A court has ruled for the first time that a man arrested on a COVID ward in Scotland is an American rape suspect who faked his own death.
The court sheriff decided that the man calling himself Arthur Knight is in fact Nicholas Rossi.
Sheriff Norman McFadyen said: “I am ultimately satisfied on the balance of probabilities, by the evidence of fingerprint, photographic and tattoo evidence, taken together, supported by the evidence of changes of name, that Mr Knight is indeed Nicholas Rossi, the person sought for extradition by the United States.”
He rejected his claims of mistaken identity as “scandalous” and “implausible and fanciful”.
Fugitive Rossi, 35, is wanted in connection with sex attacks on three different women in Utah and is also alleged to have committed a number of other crimes across the US.
The authorities say he fled the US to avoid prosecution and attempted to trick investigators into believing he was dead, even attempting to hold a fake memorial mass to commemorate his passing.
But he was tracked via an Interpol arrest warrant to a hospital in Glasgow where he was undergoing treatment for COVID-19 in December 2021.
Since his arrest, he has insisted he is a victim of mistaken identity – that his name is Arthur Knight, and that he is an Irish orphan who has never visited the US.
Fingerprints and tattoos
That story was ruled to be false today by officials at Edinburgh Sheriff Court.
Three days of evidence were heard this week as lawyers tried to get to the truth of the man’s identity.
Advocate Depute Paul Harvey called 10 witnesses including hospital staff, police officers and fingerprint experts who were all adamant the man they had encountered in Glasgow was the man identified by the Americans as Rossi.
Two fingerprint experts from Police Scotland identified unique characteristics of prints from “Arthur Knight” that they said were “identical” matches for prints taken from Rossi.
A nurse, from Glasgow’s Queen Elizabeth University Hospital, described “distinctive” tattoos on her patient’s biceps, which were the same as images released by Interpol as part of the manhunt.
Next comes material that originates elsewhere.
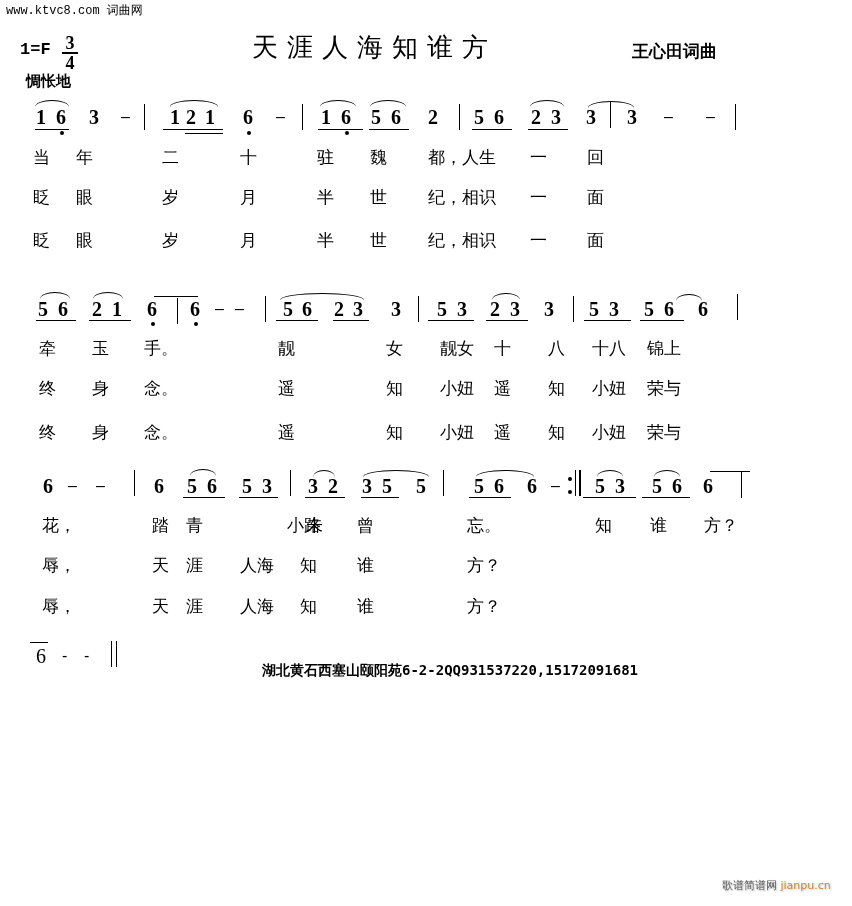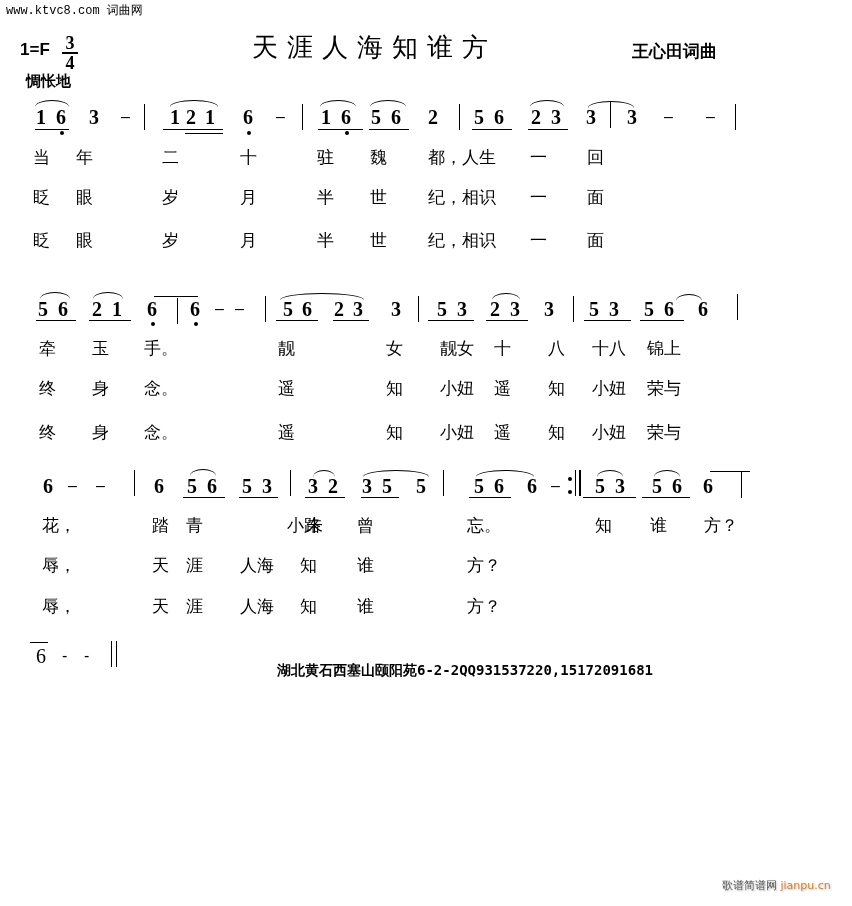"1=F" .key { font-family: Liberation Sans, sans-serif -> Liberation Mono, monospace }
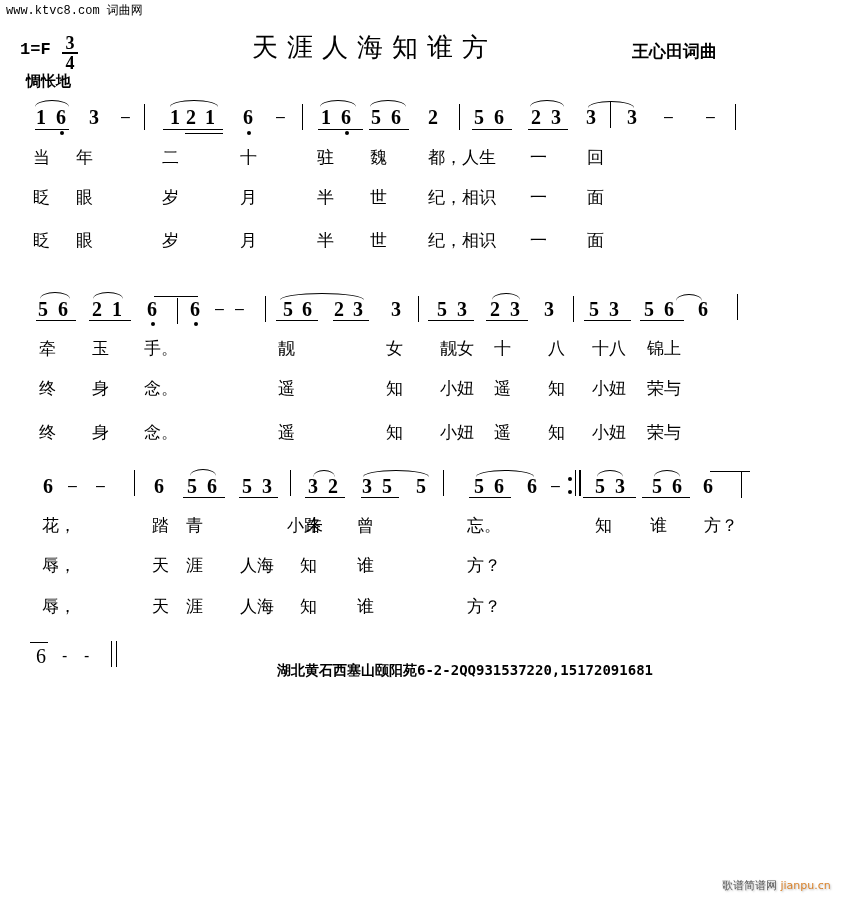"湖北黄石西塞山颐阳苑6-2-2QQ931537220,15172091681" .foot { margin-left: 15px -> none }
Bizarre claims ‘entirely fanciful’
During the course of his defence, the wanted man made a series of bizarre claims to explain away the biometric evidence put before the court.
He told the sheriff that he did not have any tattoos before his admission to hospital and that he “awoke” from a coma to find his body had been tattooed while he was unconscious.
In another strange twist, he alleged the fingerprints on the Interpol warrant only matched his own because they were taken by an NHS employee in Glasgow. He claimed a man known only as “Patrick” took the prints while he was sedated and then sent them to a corrupt official in Utah who in turn circulated them to Interpol.
Sheriff McFadyen said Rossi’s claim that he had regained consciousness from a coma to find that he had been tattooed “was equally… if not more implausible and fanciful” than his assertion that his fingerprints were taken from him by an NHS worker on behalf of US prosecutors while he was in intensive care.
On Rossi’s insistence that he was Arthur Knight and not the man wanted in the US, the sheriff added: “It seems to me highly suspicious that the change of names went through a number of permutations. That seems to me consistent with someone who was hiding from someone or something.”
Rossi’s series of bizarre stories, excuses and stalling tactics were branded “entirely fanciful” and “outlandish” by the prosecutor, who suggested there was no doubt the man in court was Rossi himself.
At one point in the proceedings, Rossi appeared to cry and wheeze, describing his experience of Scottish prison as “challenging and dystopian”.
He mouthed “I love you” at his wife Miranda, who has stood by him and maintains that her husband is a victim of mistaken identity.
Rossi was denied bail by Sheriff McFadyen, who said he was “a flight risk”, and remanded him in custody.
US extradition bid
This case, which has been plagued with delays, is one of the most bizarre to be heard in a Scottish court.
Today’s ruling brings to an end the relentless fight over the identity, removes any suggestion of the existence of alias “Arthur Knight” and paves the way for full extradition proceedings which are likely to get under way next year.
American officials want him extradited to stand trial.
A full hearing on Rossi’s extradition to the US will take place in March in Scotland.